Thursday, January 19, 2012

Governor Walker's Latest Faceplant - December 2011 Job Numbers


The December 2011 job numbers were released by the state's Department of Workforce Development today at noon, and Wisconsin continued to shed jobs in December.   In the private job sector (non-farm), the job market in which the Governor promised 250,000 new jobs by January 2015, employment fell by 3,900 jobs from the final revised figures for November 2011.  This was the sixth straight month of private sector job losses by the state. After adding 41,200 jobs in the first six months of 2011, Wisconsin job creation fell off the edge of the table, with the state losing almost 28,000 jobs since June.

In the last twelve months, Wisconsin has added just  13,500 private sector jobs.  At that rate, the Governor is on pace to add 54,000 new jobs in his first term, rather than 250,000.  

Last month, DWD Secretary Newson attacked the accuracy of the Department of Labor's monthly preliminary job numbers in an effort to suggest that the job creation picture was being unduly skewed downward by the methodology applied by the Feds.  However in today's job report, Secretary Newson attempted to document this problem in a way that actually demonstrates that it is a non-issue.  Here is the table from today's report:

In only two months have the revisions been over 2,000 jobs in the private sector, once revised upward and once revised downward.  But, as Secretary Newson's criticism implicitly says, the final job numbers are what should be the principal focus, and just using the eleven months of final numbers from January to November 2011, the state has added only 17,400, or an average of 1600 jobs a month.  Extrapolated over 48 months, that is a total job creation number of just 76,000, well less than a third of the number promised in the Walker campaign.

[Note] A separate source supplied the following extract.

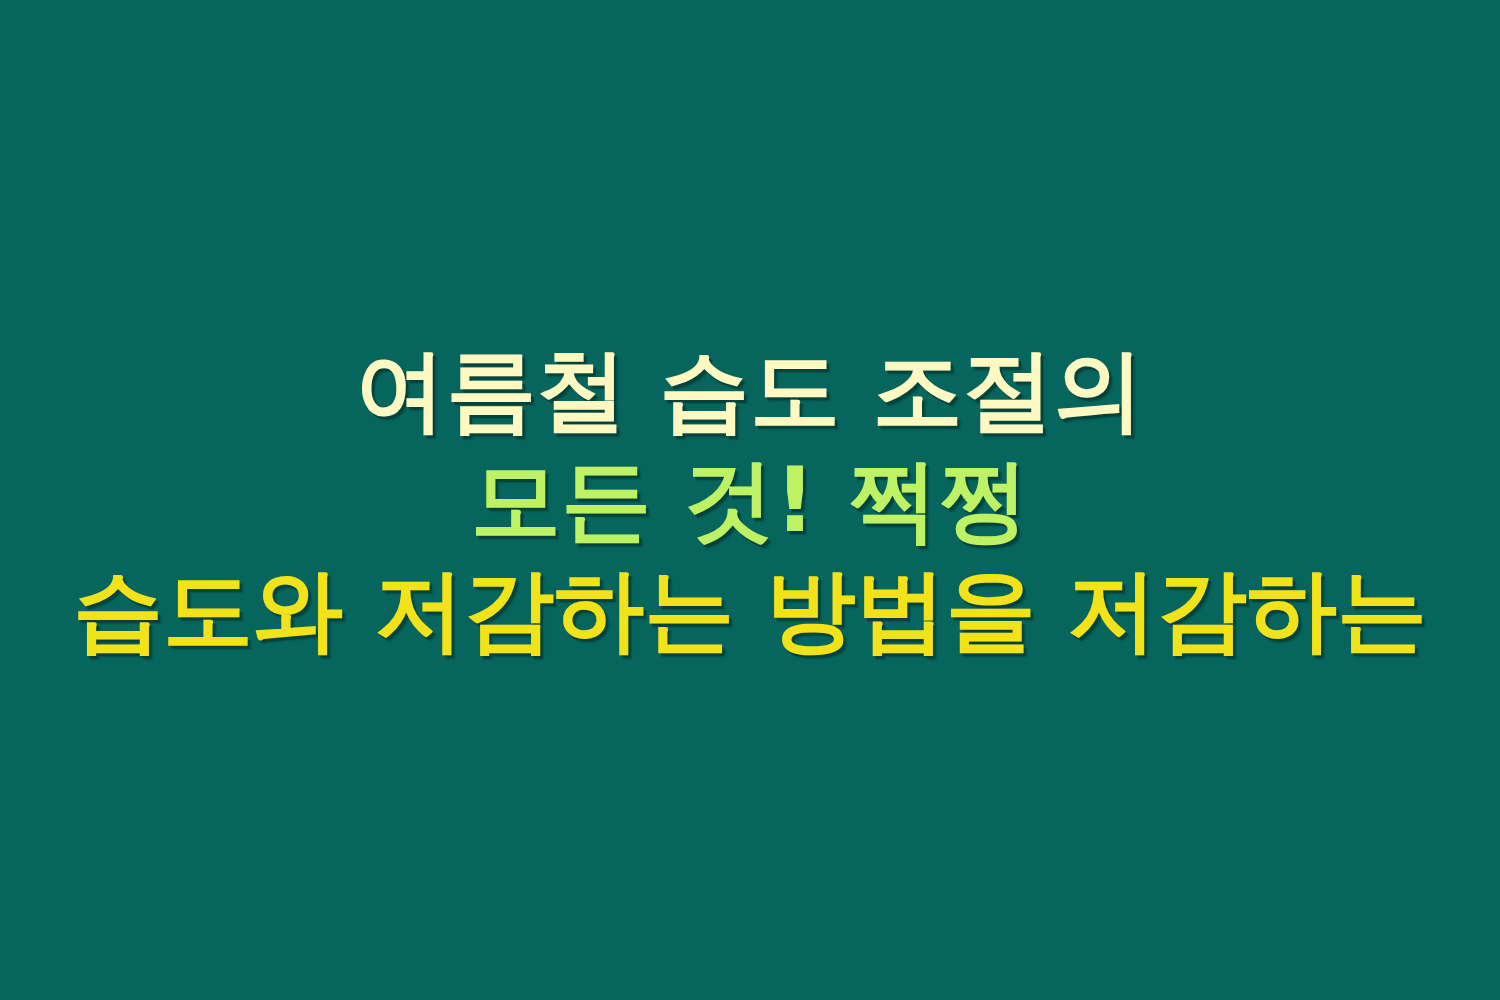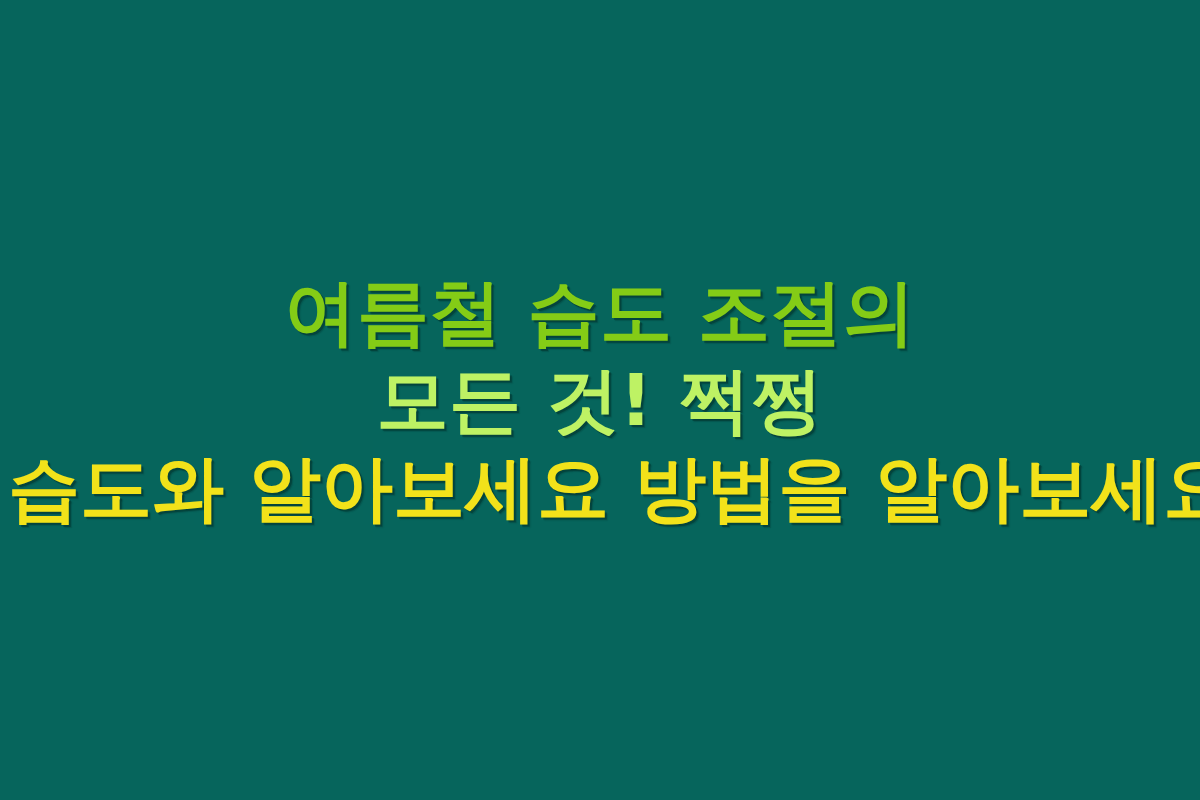"여름철 습도 조절의" span.headline-line { color: #84cc16 -> #fef9c3 }
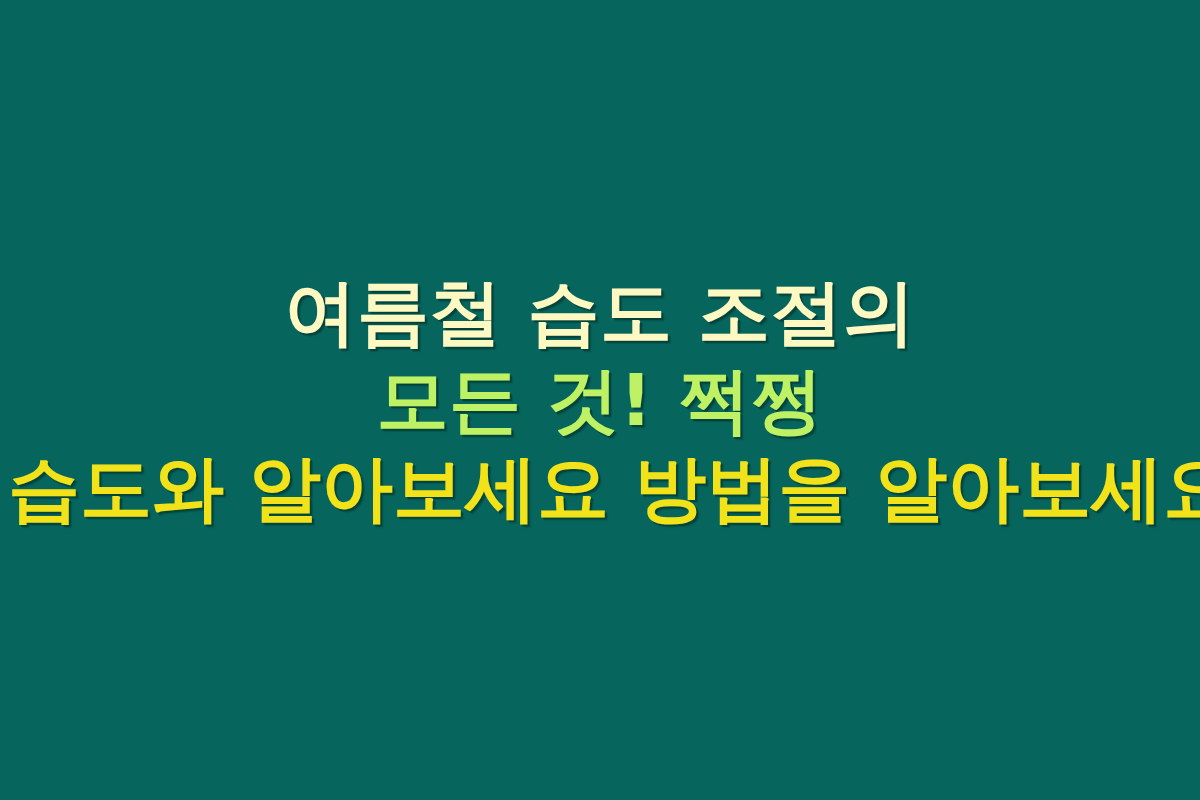"습도와 알아보세요 방법을 알아보세요" span.headline-line { text: 알아보세요 방법을 알아보세요 -> 저감하는 방법을 저감하는 }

It can be argued that this is obviously a limited slice of the 48 month pie, and that the Governor may well have put in place some policies that will see an acceleration in job creation over the next 36 months, but keep in mind that during the same six month period (July to December 2011) that Wisconsin has lost 28,000 private sector jobs, the United States as a whole has added just short of a million new jobs. Being Secretary of Wisconsin DWD can't be a very happy job right now.